Sesak hati karena semuanya datang bertubi-tubi, cepat, serentak, terjadi mendadak. Satu masalah barus kuhadapi datang lagi, datang lagi, datang lagi sehingga kadang aku lelah. Kenapa terjadi saat ini, dalam hitungan menit, dalam hitungan minggu. Karena itu sekarang aku hanya ingin diam, gak mau banyak bergerak, mencoba mengikuti alurnya. Supaya tidak mudah lelah, supaya yang telah dilakukan tidak sia-sia, supaya aku gak tergoyahkan.
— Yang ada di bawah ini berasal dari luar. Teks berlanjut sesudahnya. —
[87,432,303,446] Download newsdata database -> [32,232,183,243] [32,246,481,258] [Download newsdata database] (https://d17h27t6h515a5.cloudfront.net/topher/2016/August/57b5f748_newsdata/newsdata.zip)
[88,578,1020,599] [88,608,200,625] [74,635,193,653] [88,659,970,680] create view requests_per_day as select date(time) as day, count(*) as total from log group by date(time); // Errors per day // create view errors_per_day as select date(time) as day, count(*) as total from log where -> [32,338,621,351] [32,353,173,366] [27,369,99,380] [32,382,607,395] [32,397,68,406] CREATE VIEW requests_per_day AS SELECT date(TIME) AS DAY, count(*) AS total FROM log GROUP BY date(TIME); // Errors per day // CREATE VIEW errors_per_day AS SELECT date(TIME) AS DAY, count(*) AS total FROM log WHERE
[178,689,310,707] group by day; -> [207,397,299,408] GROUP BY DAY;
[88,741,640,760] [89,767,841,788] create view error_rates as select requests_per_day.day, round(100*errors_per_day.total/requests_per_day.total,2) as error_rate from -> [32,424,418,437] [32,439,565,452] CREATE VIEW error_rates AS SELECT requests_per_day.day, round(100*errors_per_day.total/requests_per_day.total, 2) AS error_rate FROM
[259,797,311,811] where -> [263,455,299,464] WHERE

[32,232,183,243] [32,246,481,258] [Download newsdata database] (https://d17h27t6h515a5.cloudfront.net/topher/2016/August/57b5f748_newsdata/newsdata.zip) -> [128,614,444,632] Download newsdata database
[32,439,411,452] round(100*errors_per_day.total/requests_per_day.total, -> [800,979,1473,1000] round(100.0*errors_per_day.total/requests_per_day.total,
Mengikuti jejak langkah yang ada.
Ikutilah jalur alammu maka kau bahagia .
Iya Pastor, aku ikuti saja semuanya. Belum ada yang datang maka aku menunggu, belum dihubungi maka aku menunggu, belum dicari maka aku menunggu. Semua kubiarkan terjadi sesuai dengan yang seharusnya tanpa aku yang merombak atau mencari-cari sendiri.
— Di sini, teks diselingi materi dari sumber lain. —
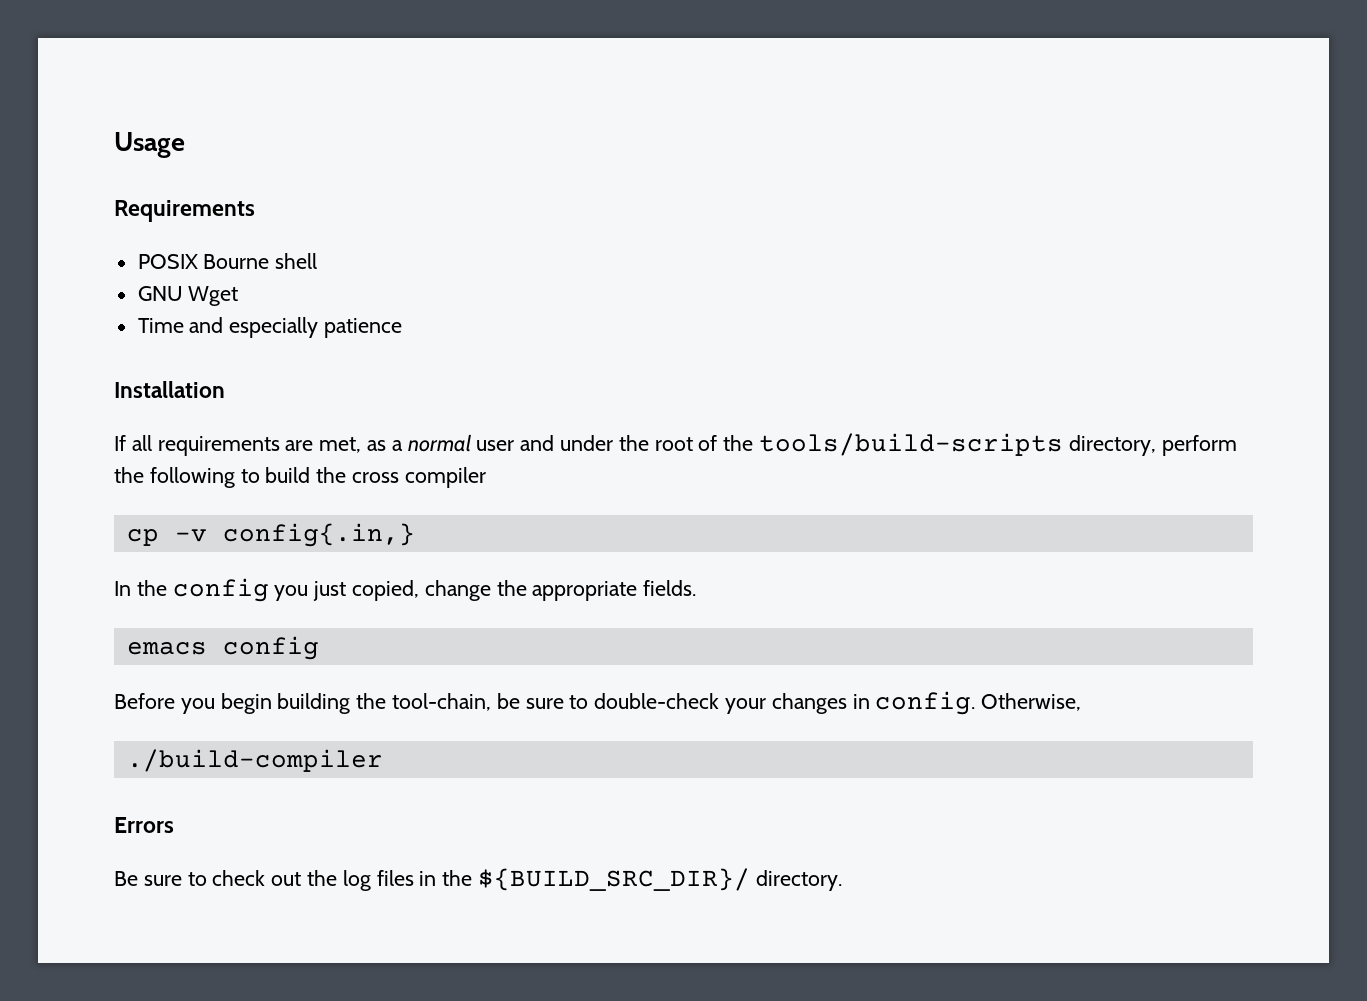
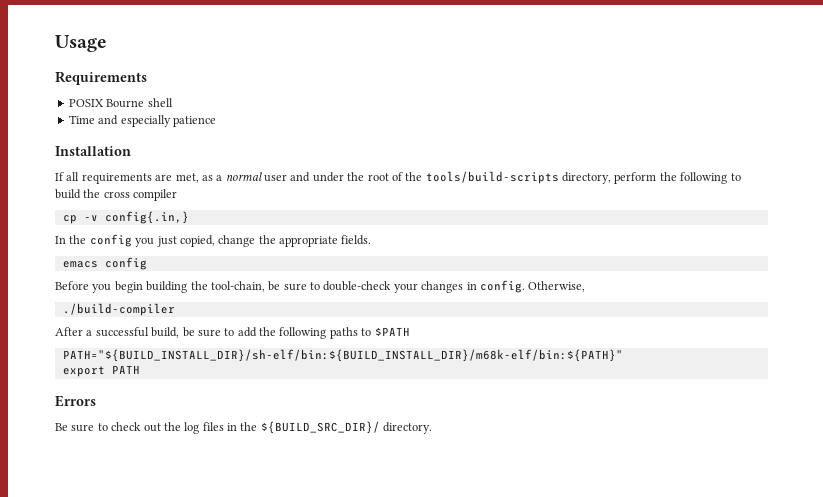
[137,286,239,306] // GNU Wget -> (173, 102) none
(383, 760) none -> [55,327,410,339] [62,349,623,362] [62,365,140,377] // After a successful build, be sure to add the following paths to $PATH // PATH="${BUILD_INSTALL_DIR}/sh-elf/bin:${BUILD_INSTALL_DIR}/m68k-elf/bin:${PATH}" // export PATH

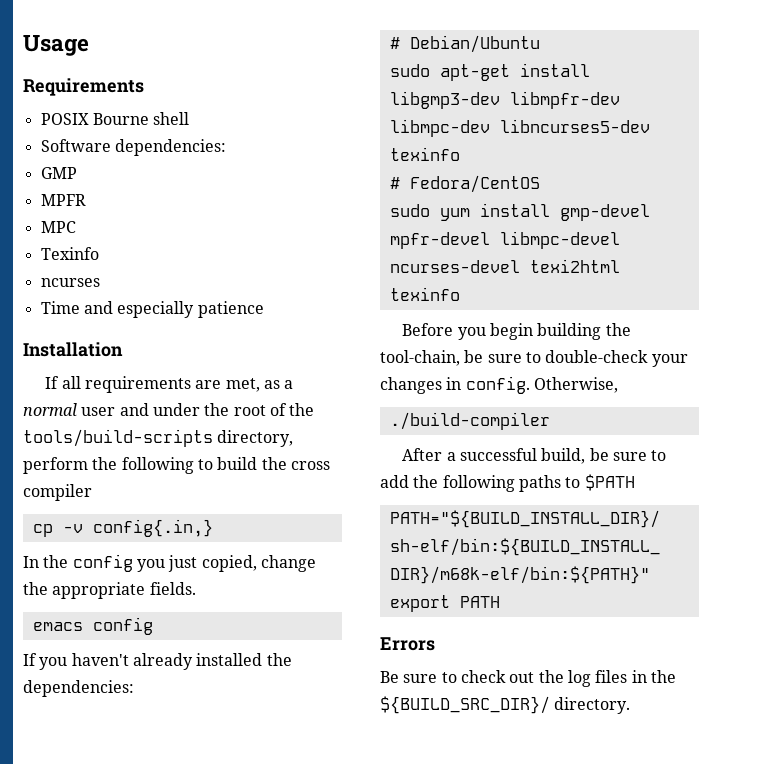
(173, 102) none -> [40,139,226,156] [40,167,77,179] [40,194,86,206] [40,221,76,233] [40,247,99,260] [40,278,100,287] // Software dependencies: // GMP // MPFR // MPC // Texinfo // ncurses
(147, 263) none -> [23,653,292,670] [23,680,134,697] [389,35,540,53] [389,63,590,81] [389,91,620,109] [389,119,650,137] [389,147,460,161] [389,175,540,193] [389,203,650,221] [389,231,620,249] [389,259,620,273] [389,287,460,301] // If you haven't already installed the dependencies: // # Debian/Ubuntu // sudo apt-get install libgmp3-dev libmpfr-dev libmpc-dev libncurses5-dev texinfo // # Fedora/CentOS // sudo yum install gmp-devel mpfr-devel libmpc-devel ncurses-devel texi2html texinfo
Dia memahat diri. Terkadang terasa perih. Terkadang merasa lembut manakala Dia membelai kita. Biarkan saja Dia mau membentuk kita sesuai dengan kehendakNya. Semua dibutuhkan kesabaran dalam menanti sebuat tujuan akhir dari proses penyempurnaan hidup.
Setiap langkah yang dilakukan akan meninggalkan jejak. Jejak jejak itu akan memandu, mengarahkan dan meninggalkan kebijaksanaan, kedewasaan. Membawa setiap kaki yang melangkah dan mengikuti jejak. Membawa pada pengharapan, pengertian dan jalan keluar. Jalan kehidupan yang ingin digapai. Ibarat biji yang mati, masuk ke dalam tanah untuk menyebar. Akhirnya membuahkan hasil yang merambat.
Yap, tepat sekali.
Hasilnya itu akan berbuah, semakin banyak yang bisa melihat, menuai dan merasakan hasilnya. Bukan pengorbanan hanya kesediaan. Jika dianggap pengorbanan maka yang tersimpan adalah rasa sakit, tapi kesediaan akan memampukan karena dalam kesediaan ada tujuan yang membahagiakan hati. Ada damai dan ketenangan yang melembutkan dan menyentuh. Kesediaan merupakan kerelaan untuk ditempa, dihancurkan, dibentuk, dan digabungkan dalam satu kesatuan yang merangkai keindahan makna bagi sekitarnya.
Keindahan makna karena memberi harapan bagi yang putus asa, memberi damai bagi yang resah, memberi motivasi bagi yang putus asa. Keindahan makna. Keindahan makna bagi mereka yang tak percaya mampu melewati, bagi mereka yang tak mengerti jalan hidup, bagi mereka yang marah akan hidup tak menentu.
Akupun belajar dalam masa pembelajaran. Setahap demi setahap. Karena manusia harus mau belajar untuk memaknai apa yang terjadi, memaknai kehidupannya. Sekalipun manusia tak suka terhadap hal pedih yang menyakitkan, sekalipun manusia tak ingin berkekurangan. Tapi manusia harus bersedia. Harus mau. Sehingga hidupnya bermakna dan memancarkan keindahan makna. Hidupnya tak sia-sia.
Luar biasa … Selamat anda mencapai titik kebahagiaan sejati.